40. McCormick, Notes, 678–79 and 806–7.
41. This revealing phrase is found in the so-called majority report as published: Robert G. Hoyt, ed., The Birth Control Debate (Kansas City, Mo.: National Catholic Reporter, 1968), 71. The leaked documents are not precisely what they were purported to be, but the document in question does represent the view of the proponents of contraception. The very expressions, “majority” and “minority” presuppose a conception of the Commission very different from that of Paul VI, who made it clear that he wanted a thorough study of the question and who appointed to the study group a number of moralists who were convinced at the outset that in some way they could make a case for contraception. It seems clear he was anxious to find out if anyone in any way could make a convincing case that the received teaching is not binding on the Church—at least that a different view might be true with respect to oral contraceptives. But virtually the entire Commission agreed that there was no morally significant difference between oral contraceptives and barrier methods. Thus, not having obtained from the Commission what he expected, Paul VI finally came to the conclusion that nothing he could find put the received teaching in any doubt whatsoever.
42. See Germain Grisez, “Dualism and the New Morality,” Atti del Congresso Internazionale Tommaso d’Aquino nel Suo Settimo Centenario, vol. 5, L’Agire Morale (Naples: Edizioni Domenicane Italiane, 1977), 323–30. Cf. Georges Cottier, O.P., “La conception chrétienne de la sexualité,” Nova et Vetera, 52 (1977), 1–21; summarized: “The Christian Conception of Sexuality,” Theology Digest, 26 (1978), 218–22.

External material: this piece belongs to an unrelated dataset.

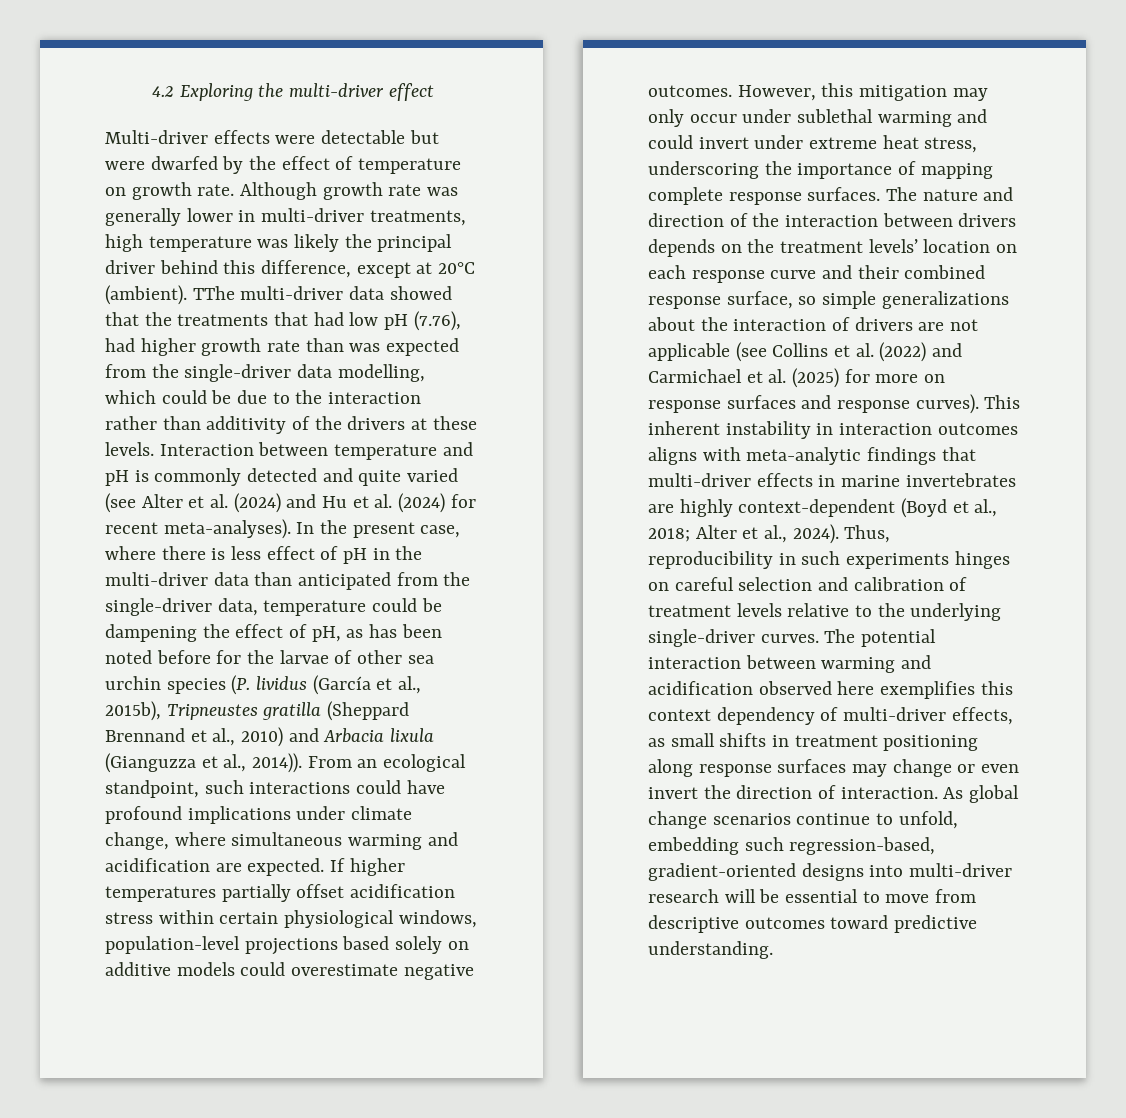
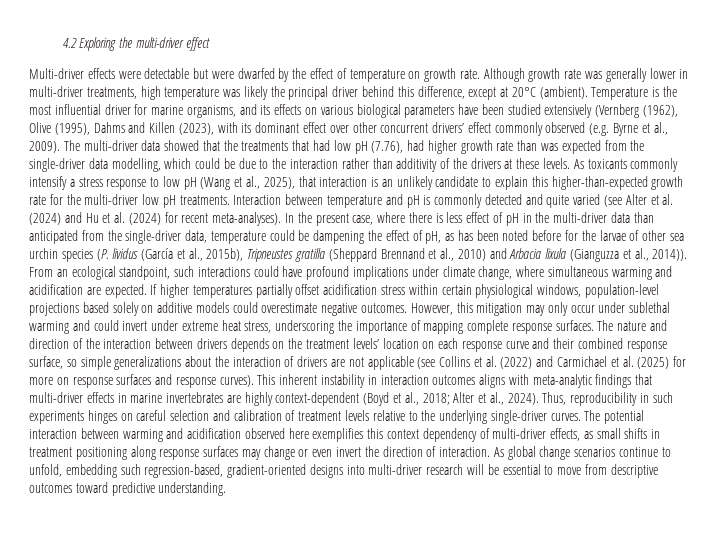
- TThe multi-driver data showed that the treatments that had low pH (7.76), had higher growth rate than was expected from the single-driver data modelling, which could be due to the interaction rather than additivity of the drivers at these levels.
+ Temperature is the most influential driver for marine organisms, and its effects on various biological parameters have been studied extensively (Vernberg (1962), Olive (1995), Dahms and Killen (2023), with its dominant effect over other concurrent drivers’ effect commonly observed (e.g. Byrne et al., 2009). The multi-driver data showed that the treatments that had low pH (7.76), had higher growth rate than was expected from the single-driver data modelling, which could be due to the interaction rather than additivity of the drivers at these levels.
+ As toxicants commonly intensify a stress response to low pH (Wang et al., 2025), that interaction is an unlikely candidate to explain this higher-than-expected growth rate for the multi-driver low pH treatments.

43. An example: Louis Janssens, “Artificial Insemination: Ethical Considerations,” Louvain Studies, 8 (1980), 3–29. He detaches the phrase “objective standards which are based on the nature of the person and his acts” from its context (4), takes proportionalism for granted (16), preempts the title of “an ethics of responsibility on a personalist foundation” by pretending that the only alternative is a formalistic type of scholastic natural-law ethics (13–19), and reaffirms a dualistic conception of the person in attacking “biologism” (20): “. . . nature, both in and outside of us, is rather the material which we must deal with in a human way.” On this basis, Janssens goes on to defend, subject to various conditions, the moral acceptability of artificial insemination, whether by husband’s or donor’s semen, and in vitro fertilization (17–29). While Janssens comments on the final amending of the text of Gaudium et spes, 51 (4), he ignores the much more significant development by which the May 1965 draft was amended to introduce references to objective moral criteria and the magisterium into the version approved in principle 16 November 1965. See Francisco Gil Hellín, ed., Constitutionis Pastoralis “Gaudium et Spes”: Synopsis Historica: De Dignitate Matrimonii et Familiae Fovenda, II Pars, Caput I (Pamplona, Spain: EUNSA, 1982), 110–16.